1. Rats were infused in vivo with U-(14)C]glycine for periods of 2-6h, during which time the specific radioactivity of the free glycine in plasma and tissue approached a constant value. 2. Free serine also became labelled. The ratio of specific radioactivity of serine to that of glycine in the protein of liver, kidney, brain, jejunum, heart, diaphragm and gastrocnemius muscle was closer to the ratio in the free amino acid pool of the tissue than that of the plasma. 3. The kinetics of incorporation of (14)C]glycine and (14)C]serine into the protein of gastrocnemius muscle further suggested that the plasma free amino acids were not the immediate precursors of protein. 4. Infusion of rats with U-(14)C]serine resulted in labelling of free glycine.
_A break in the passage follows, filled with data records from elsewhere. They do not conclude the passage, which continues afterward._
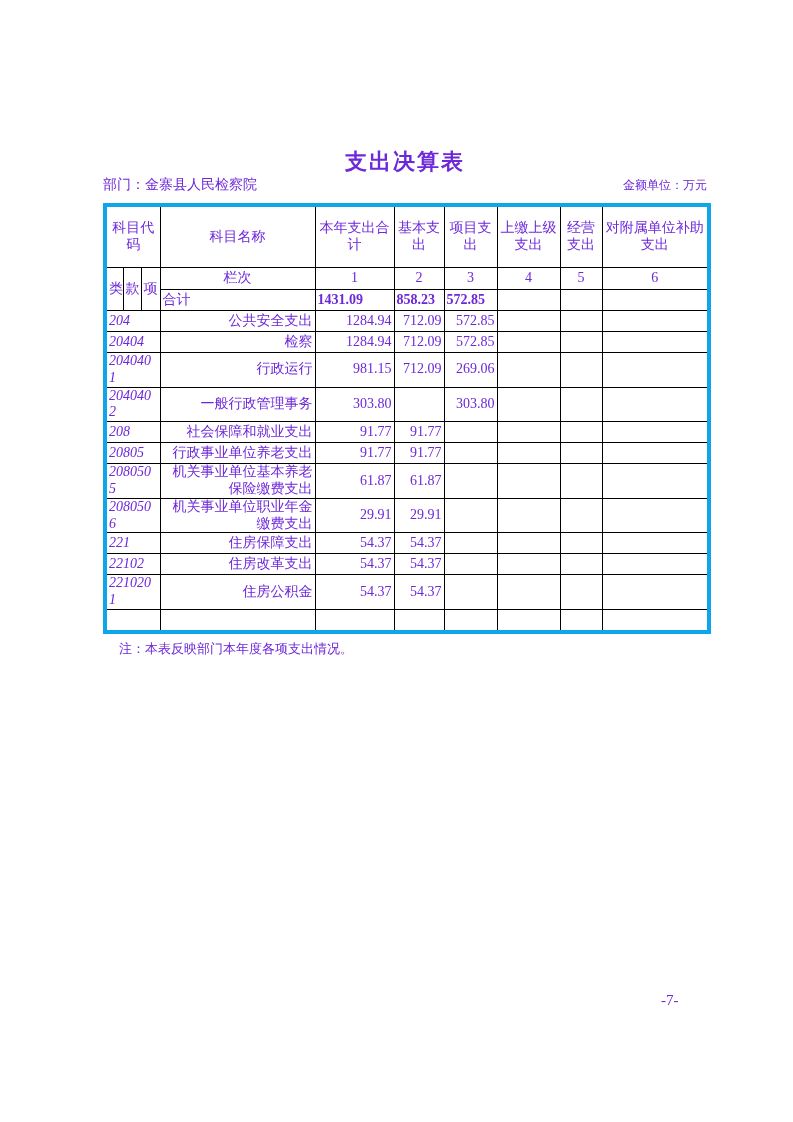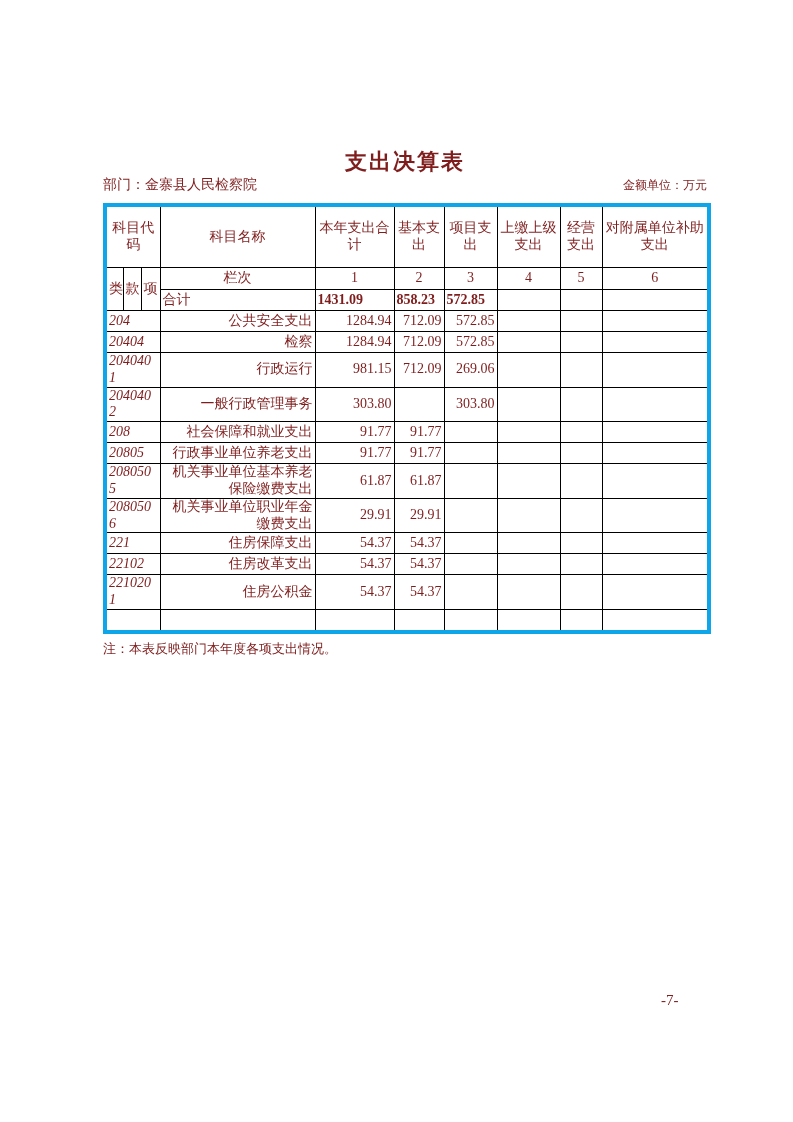--- a/index.html
+++ b/index.html
@@ -9,7 +9,7 @@
     height: 1122px;
     background: #ffffff;
     font-family: "Liberation Serif", "DejaVu Serif", serif;
-    color: #7f1d1d;
+    color: #6d28d9;
     margin: 0 auto;
     overflow: hidden;
   }

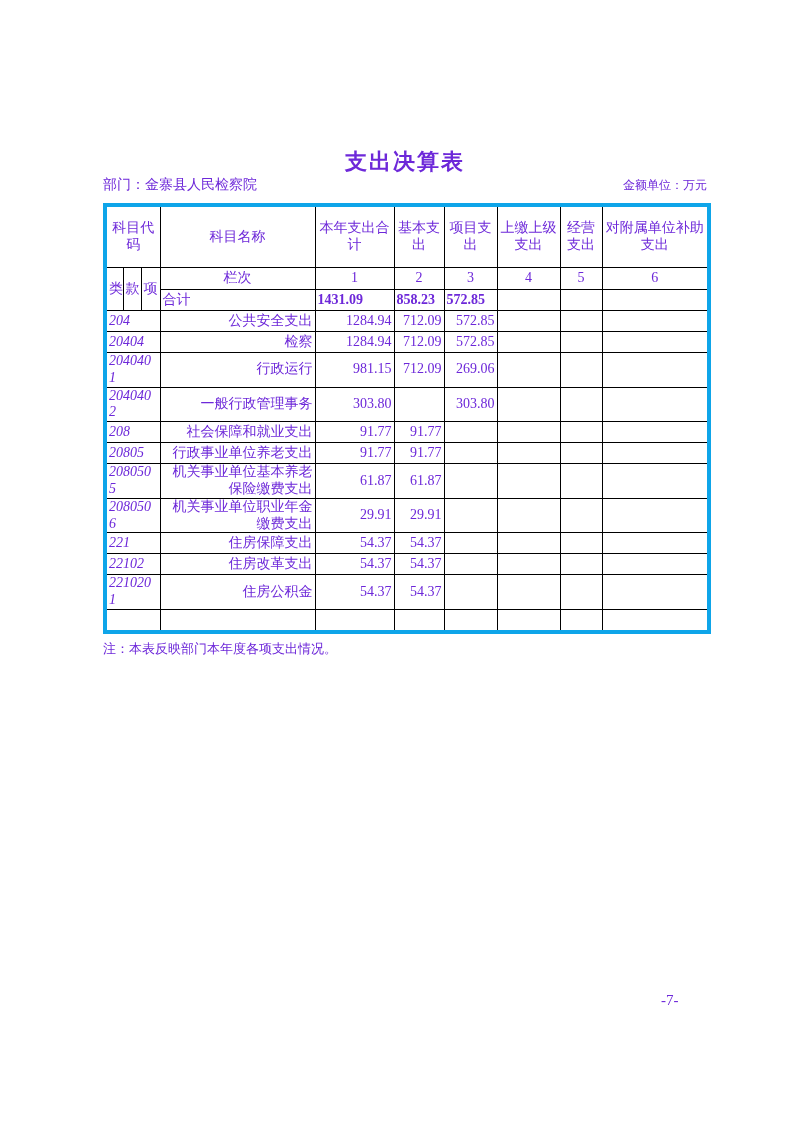--- a/index.html
+++ b/index.html
@@ -69,7 +69,7 @@
   td.num { text-align: right; padding-right: 3px; }
   td.bold { font-weight: bold; }
 
-  .note { font-size: 13px; line-height: 16px; margin-top: 7px; }
+  .note { font-size: 13px; line-height: 16px; margin-top: 7px; margin-left: 16px; }
   .page-num {
     position: absolute;
     left: 661px;

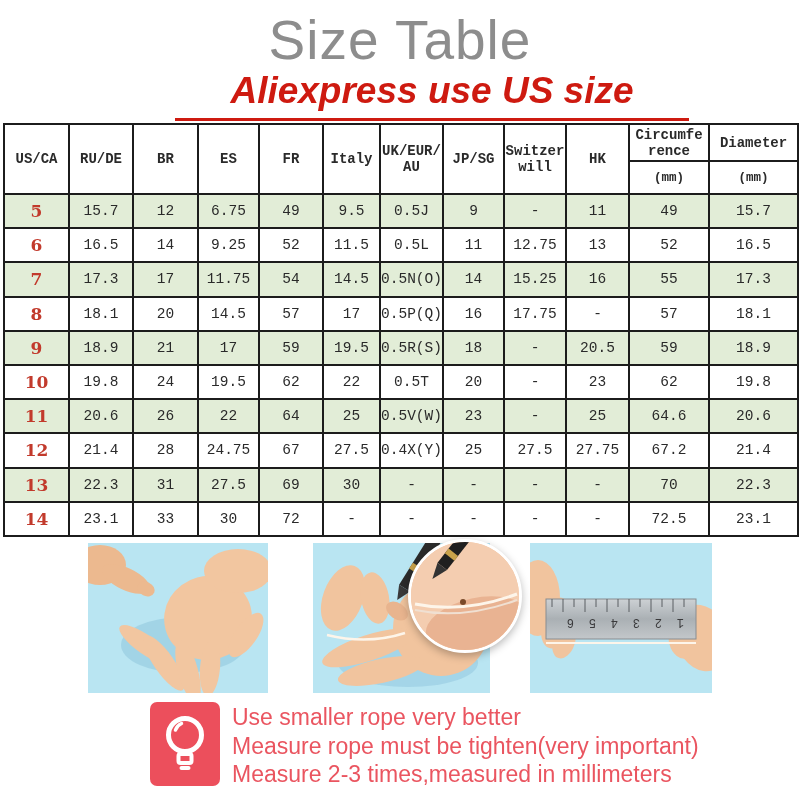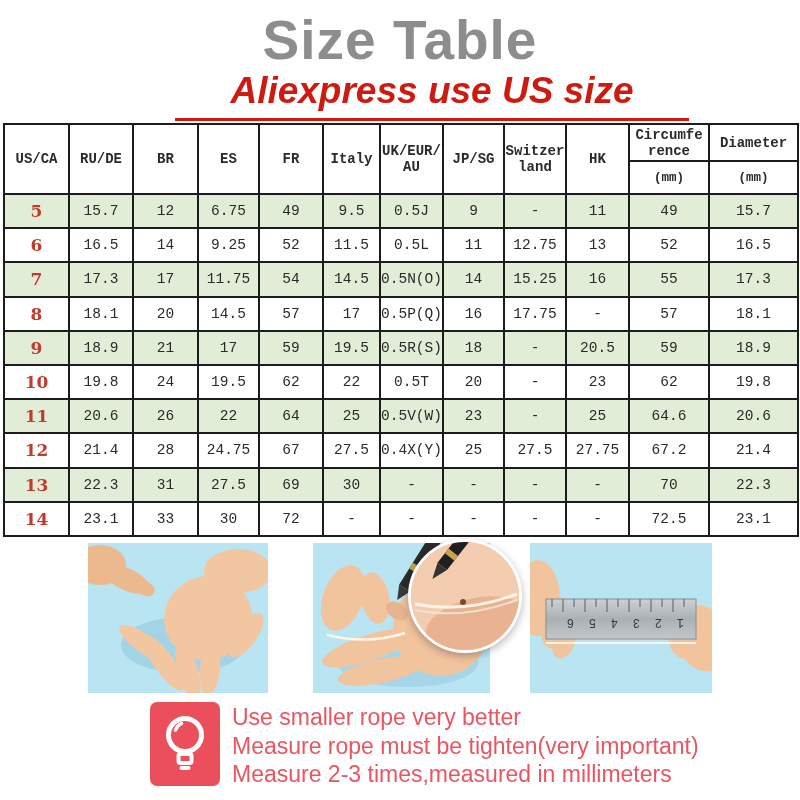--- a/index.html
+++ b/index.html
@@ -8,7 +8,7 @@
 
   
   .title{position:absolute;top:8px;left:0;width:100%;text-align:center;
-         font-size:55px;font-weight:bold;color:#8d8d8d;letter-spacing:1px;}
+         font-size:55px;font-weight:normal;color:#8d8d8d;letter-spacing:1px;}
   .subtitle-wrap{position:absolute;top:70px;left:0;width:100%;text-align:center;padding-left:32px;}
   .subtitle{display:inline-block;font-size:37px;font-style:italic;font-weight:bold;
             color:#ce1a10;padding:0 55px 6px 55px;border-bottom:3px solid #ce1a10;}

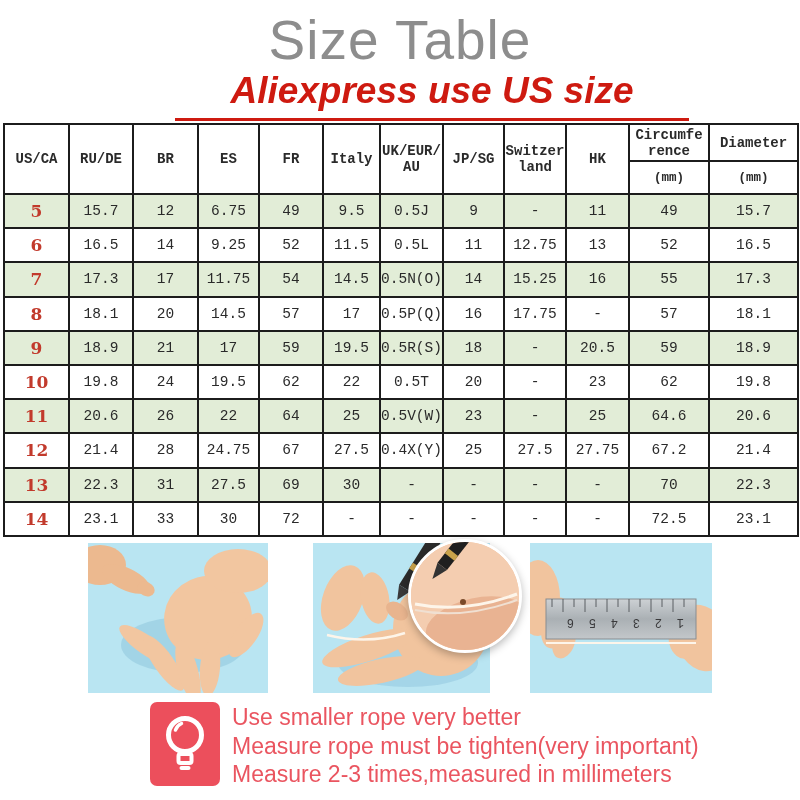--- a/index.html
+++ b/index.html
@@ -121,7 +121,7 @@
           <th>
             <div class="th-plain">
               <div>Switzer</div>
-              <div>land</div>
+              <div>will</div>
             </div>
           </th>
           <th>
The ratio of specific radioactivity of glycine to serine in the protein of liver, kidney, brain, jejunum and heart again suggested incorporation from a pool similar to the free amino acid pool of the tissue. 5. Rates of tissue protein synthesis calculated from the incorporation into protein of both radioactive glycine and serine, either infused or derived, were very similar when the precursor specific radioactivity was taken to be that in the total free amino acids of the tissue. Except for gastrocnemius muscle and diaphragm during the infusion of radioactive serine, the rates of tissue protein synthesis calculated from the specific radioactivity of the free glycine and serine in plasma differed markedly.